Jean Mulder, Professor, Melbourne University
Topic: Clitics in Sm'algyax: Approaching theory from the field
Date: Monday, November 26, 2007
Time: 6:00 PM
Location: McCune Conference Room, HHSB 6th floor
Sm'algyax (British Columbia and Alaska) is a highly ergative VSO language with an uncommonly wide range of clitics. This talk has the twofold function of demonstrating how Anderson's (2005) constraint- based analysis of clitics gives insight into the complex behaviour of Sm'algyax clitics, and how the Sm'algyax clitics themselves afford empirical means of testing such a theory.
Building on Stebbin's (2003) definitions of intermediate word classes in Sm'algyax, this talk utilizes, and extends somewhat, Anderson's Optimality Theoretical approach. Drawing on Sm'algyax texts from field research and published sources, it is demonstrated that in terms of their varying phonological dependence, Sm'algyax clitics include internal clitics, phonological word clitics, and affixal clitics. The existence of affixal clitics in Sm'algyax calls into question the viability of the Strict Layer Hypothesis (Selkirk 1984) and adds empirical support to Anderson's arguments for describing such clitics via ranked constraints rather than inviolable rules.
Conversely, Sm'algyax clitics contradict Anderson's analysis of the direction of clitic attachment as being language specific and instead support Klavans' (1985) view that it is clitic specific. With the exception of one clitic set, which has variable attachment specific to clitics within the set, the direction of attachment in Sm'algyax is specific to sets of clitics; internal clitics all attach to the left as enclitics, whilst affixal and phonological word clitics all attach to the right as proclitics.

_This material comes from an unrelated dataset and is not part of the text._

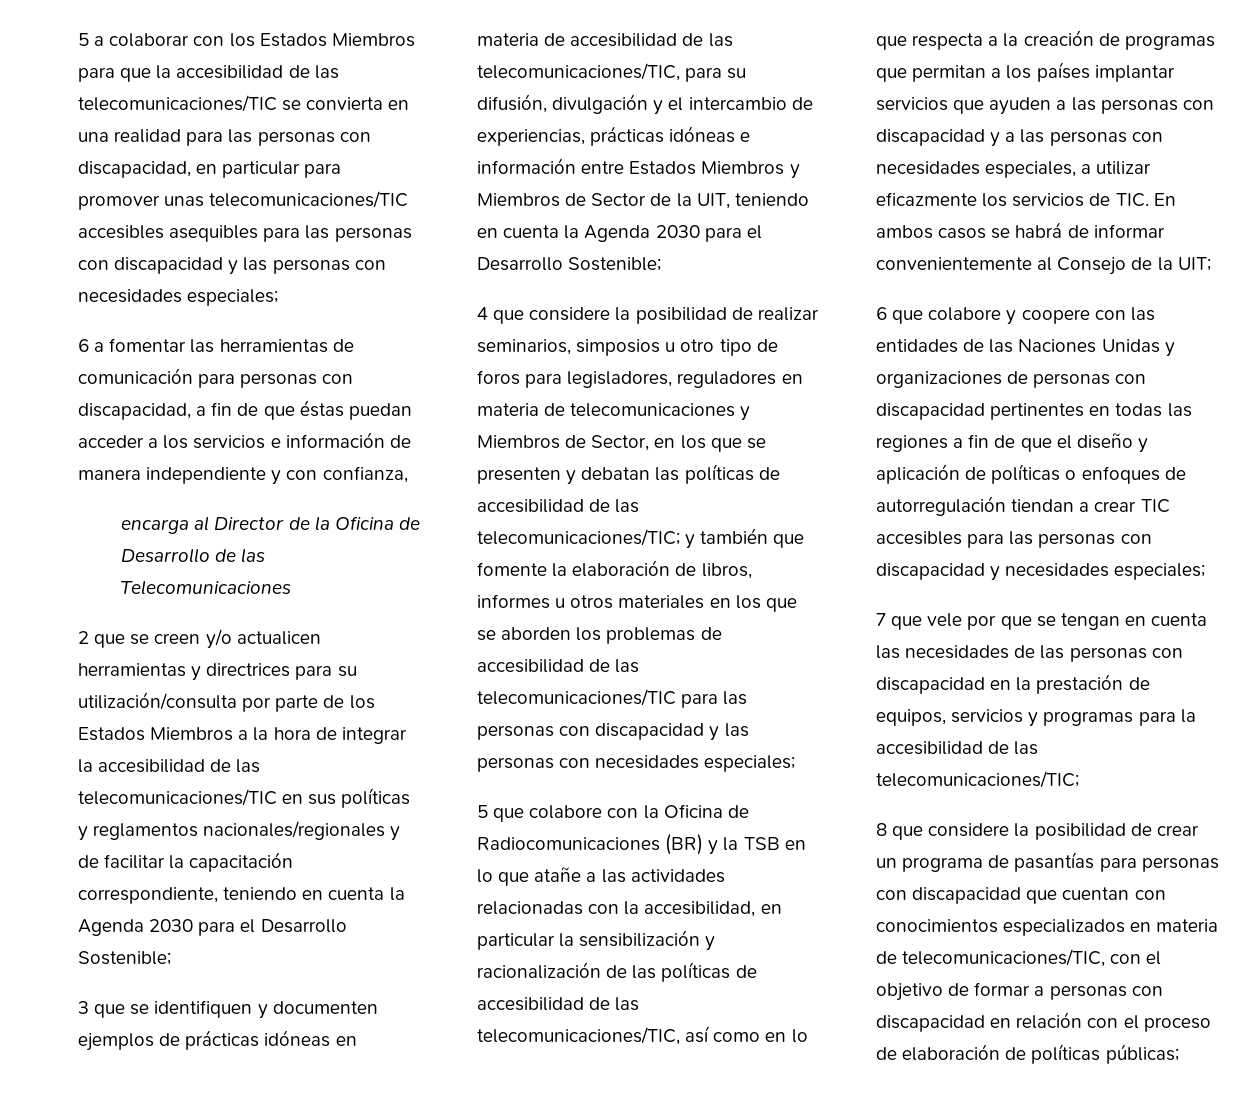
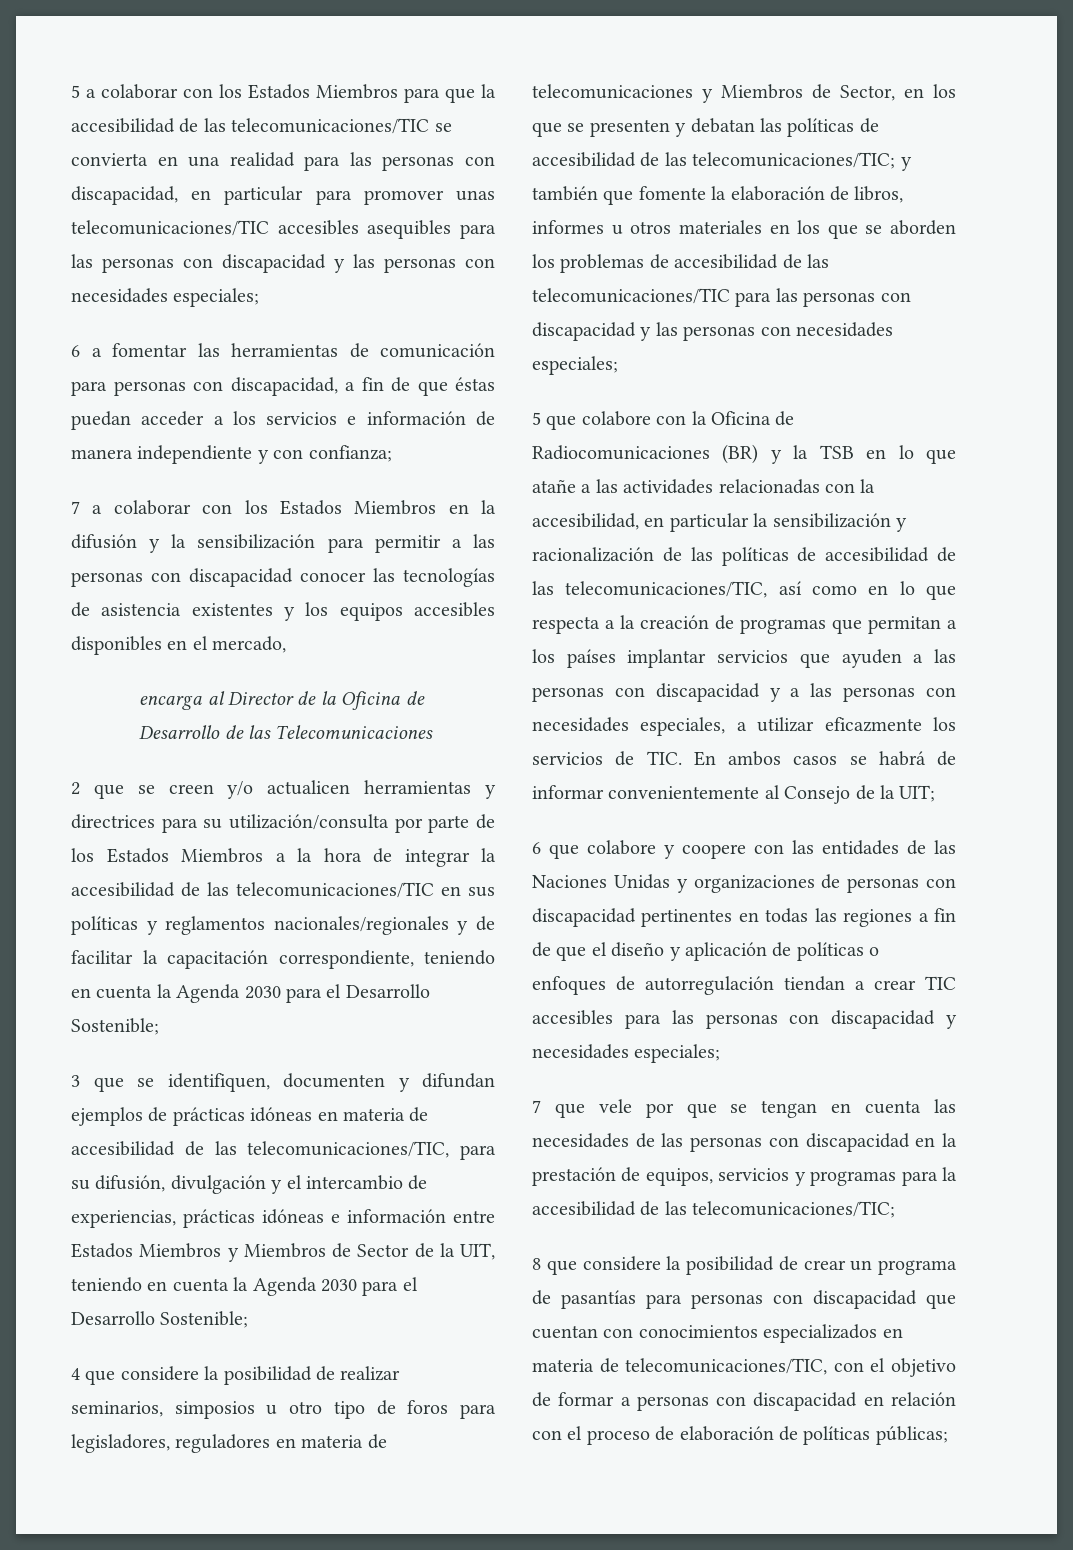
- 6 a fomentar las herramientas de comunicación para personas con discapacidad, a fin de que éstas puedan acceder a los servicios e información de manera independiente y con confianza,
+ 6 a fomentar las herramientas de comunicación para personas con discapacidad, a fin de que éstas puedan acceder a los servicios e información de manera independiente y con confianza;
+ 7 a colaborar con los Estados Miembros en la difusión y la sensibilización para permitir a las personas con discapacidad conocer las tecnologías de asistencia existentes y los equipos accesibles disponibles en el mercado,
- 3 que se identifiquen y documenten ejemplos de prácticas idóneas en materia de accesibilidad de las telecomunicaciones/TIC, para su difusión, divulgación y el intercambio de experiencias, prácticas idóneas e información entre Estados Miembros y Miembros de Sector de la UIT, teniendo en cuenta la Agenda 2030 para el Desarrollo Sostenible;
+ 3 que se identifiquen, documenten y difundan ejemplos de prácticas idóneas en materia de accesibilidad de las telecomunicaciones/TIC, para su difusión, divulgación y el intercambio de experiencias, prácticas idóneas e información entre Estados Miembros y Miembros de Sector de la UIT, teniendo en cuenta la Agenda 2030 para el Desarrollo Sostenible;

Further, unlike Anderson's findings for Kwakwala, Sm'algyax allows topicalisation of NPs containing clitics with leftward Stray Adjunction, thereby challenging Anderson's postulate that this phenomenon precludes topicalisation.
Wally Chafe and Bets Shipley will co-present 'Mary Haas and the golden age of linguistics at UC Berkeley.' Video and discussion. Sometime during Fall 2007.
Our own Tim Henry and and Bets Shipley will discuss demonstratives in Ventureño Chumash and Shasta, respectively, during Winter 2008.